Más tarde, Nieva ha formado parte de mi vida de manera esporádica y en muchos sentidos. Yo fui de los que acudieron a visitarle cuando se envenenó con matarratas en los bastidores del «Marat-Sade» que se representaba en Barcelona, creyendo naturalmente que no era matarratas. Entre estos, se encontraban algunos de los «novísimos», como Félix de Azúa y alguno más. En todo este tiempo no he dejado de tenerlo en la línea de visión, en el horizonte. Están, aparte de sus novelas y obras teatrales, unos artículos excelentes y apasionantes, unos relatos sorprendentes, algunos de ellos no publicados en su obra completa hasta hace pocos años y, por añadidura, un extraordinario libro de memorias y que comprende casi toda su vida. Hay algo posterior a ella que está en un texto extenso, inédito y, por lo que sé, inacabado que iba a llamarse «Metamemoria»: era una mezcla de diario y memorias. De eso ya habrá tiempo de hablar por parte de su sucesión. En todo caso, con no menos fuerza que Carlos Edmundo de Ory, su compañero de armas en la poesía, Nieva ha sido en el teatro español la excepción, pero no la excepción exenta. Su ascendencia está clara y se remonta como mínimo a Valle-Inclán, aunque se ramifique hasta Ionesco y, en cierto modo, hacia cosas ajenas al teatro, a la literatura y a la escenografía y no tanto a la escenografía. Es el caso del parque de Palagonia y el parque de Bomarzo, el primero en Sicilia y el segundo en la Península.
De todo esto se nutre su literatura, pero su primera cualidad es un español extraordinario que casi él únicamente sabía escribir. Con él desaparecido, seguirá escribiéndose, pero no a su manera. Era, creo, una vez desaparecidos Valle-Inclán y Cunqueiro, el último que escribía con un pleno dominio del registro esta clase de español.
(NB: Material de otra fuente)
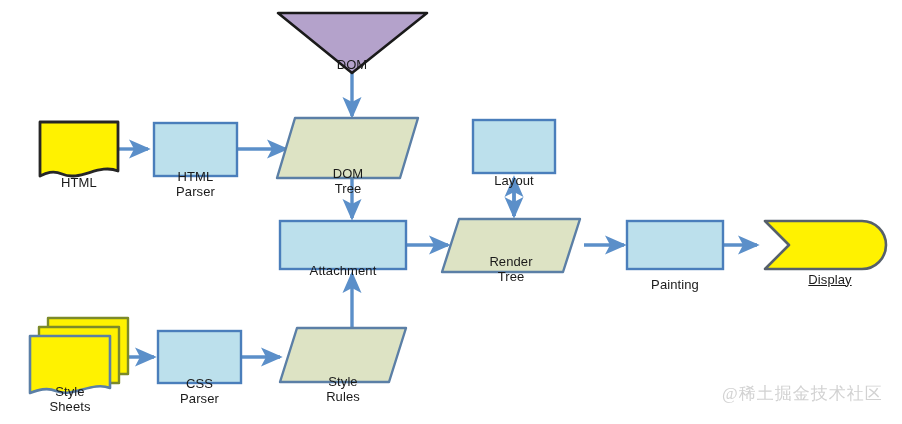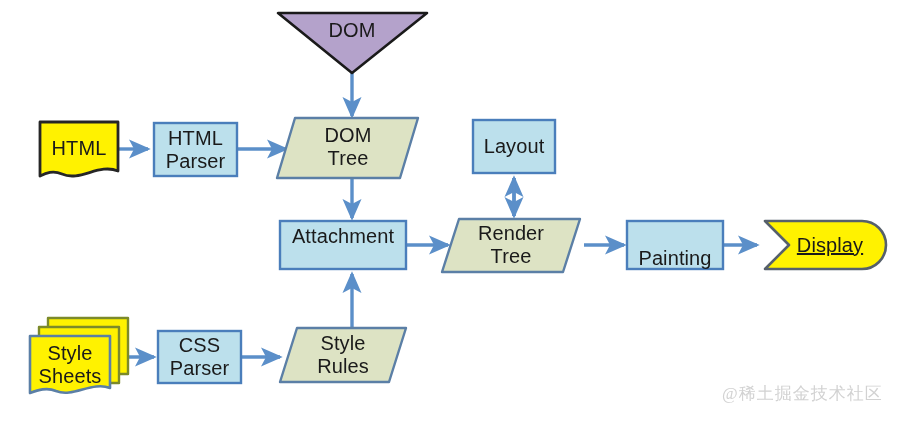"DOM" .node-label { font-size: 20px -> 13px; margin-top: none -> 35px }
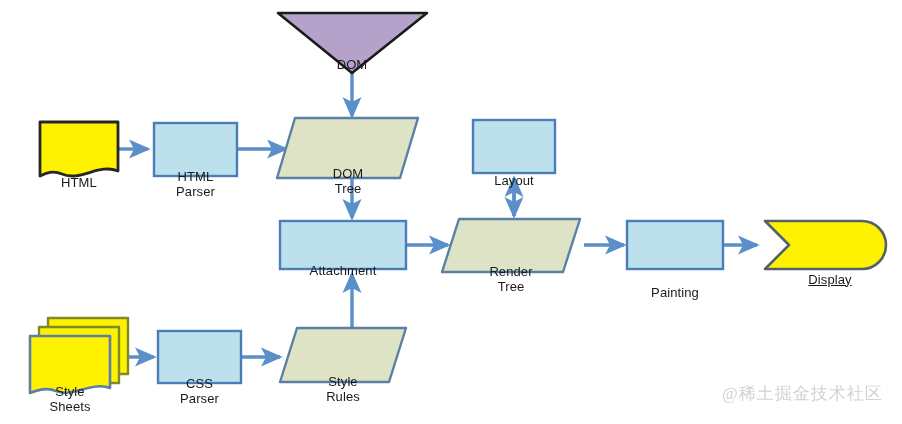"Render" div.node-label { top: 222px -> 212px }
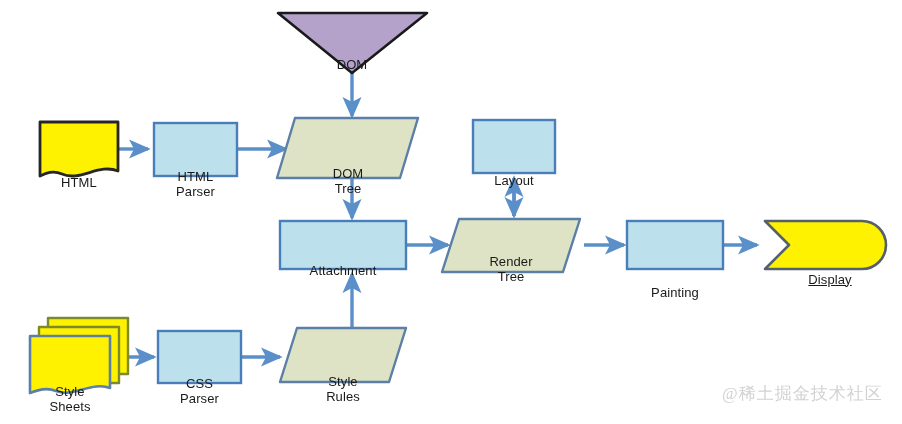"Painting" div.node-label { top: 240px -> 232px }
En esta comunión con la palabra está lo esencial de su legado poético, literario y humano.
La síntesis entre su legado plástico y el literario no está sólo en «Teatro furioso» o en los cuadros adquiridos recientemente por el Museo Reina Sofía. Está de modo muy singular en un libro que poca gente ha visto y verá: el facsímil editado no venalmente por la Real Academia de «Teatro del privado horror», un bloc suyo de los años 70 que reúne a la vez textos y dibujos, esta especie de pesadilla comprimida de todo lo que fue Paco Nieva.